Reinforcement learning models often need to learn from long sequences of actions and rewards, but this can be difficult in complex environments where episodes are lengthy and rewards are sparse. Traditional methods require the entire episode to be in the model's context, which limits their effectiveness and makes them suitable only for simpler tasks.
What's the solution?
To solve this problem, the authors introduced RA-DT, which uses an external memory system to store past experiences. Instead of needing the whole episode, RA-DT retrieves only relevant parts of past actions (called sub-trajectories) that help with the current situation. This approach allows the model to learn more efficiently without needing extensive training and works well across various environments like grid-worlds and robotics simulations.
Why it matters?
This research is important because it enhances the capabilities of reinforcement learning models, making them more adaptable and efficient in complex situations. By allowing these models to access relevant past experiences without being overwhelmed by unnecessary information, RA-DT can improve performance in real-world applications such as robotics, gaming, and automated decision-making.
Abstract
In-context learning (ICL) is the ability of a model to learn a new task by observing a few exemplars in its context. While prevalent in NLP, this capability has recently also been observed in Reinforcement Learning (RL) settings. Prior in-context RL methods, however, require entire episodes in the agent's context.

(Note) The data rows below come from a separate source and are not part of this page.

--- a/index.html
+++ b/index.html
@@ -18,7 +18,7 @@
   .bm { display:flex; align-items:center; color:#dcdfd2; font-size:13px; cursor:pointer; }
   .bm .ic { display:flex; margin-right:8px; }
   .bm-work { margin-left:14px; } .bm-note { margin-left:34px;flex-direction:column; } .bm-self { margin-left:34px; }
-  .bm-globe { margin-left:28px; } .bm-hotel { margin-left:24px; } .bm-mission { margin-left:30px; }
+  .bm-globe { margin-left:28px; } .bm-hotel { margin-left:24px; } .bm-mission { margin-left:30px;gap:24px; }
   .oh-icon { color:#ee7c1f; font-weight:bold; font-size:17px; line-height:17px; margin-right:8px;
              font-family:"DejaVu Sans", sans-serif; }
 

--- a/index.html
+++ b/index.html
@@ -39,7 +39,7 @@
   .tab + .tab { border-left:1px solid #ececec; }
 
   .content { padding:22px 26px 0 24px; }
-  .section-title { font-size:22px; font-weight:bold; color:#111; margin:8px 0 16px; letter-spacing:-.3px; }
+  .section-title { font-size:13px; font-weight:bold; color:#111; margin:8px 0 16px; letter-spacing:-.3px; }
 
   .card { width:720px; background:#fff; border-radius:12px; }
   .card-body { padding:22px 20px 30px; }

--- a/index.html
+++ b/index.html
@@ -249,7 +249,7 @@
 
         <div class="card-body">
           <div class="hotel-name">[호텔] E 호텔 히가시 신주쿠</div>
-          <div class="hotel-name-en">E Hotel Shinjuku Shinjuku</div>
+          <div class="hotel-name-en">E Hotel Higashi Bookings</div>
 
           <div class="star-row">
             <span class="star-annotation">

Given that complex environments typically lead to long episodes with sparse rewards, these methods are constrained to simple environments with short episodes. To address these challenges, we introduce Retrieval-Augmented Decision Transformer (RA-DT). RA-DT employs an external memory mechanism to store past experiences from which it retrieves only sub-trajectories relevant for the current situation. The retrieval component in RA-DT does not require training and can be entirely domain-agnostic. We evaluate the capabilities of RA-DT on grid-world environments, robotics simulations, and procedurally-generated video games. On grid-worlds, RA-DT outperforms baselines, while using only a fraction of their context length. Furthermore, we illuminate the limitations of current in-context RL methods on complex environments and discuss future directions. To facilitate future research, we release datasets for four of the considered environments.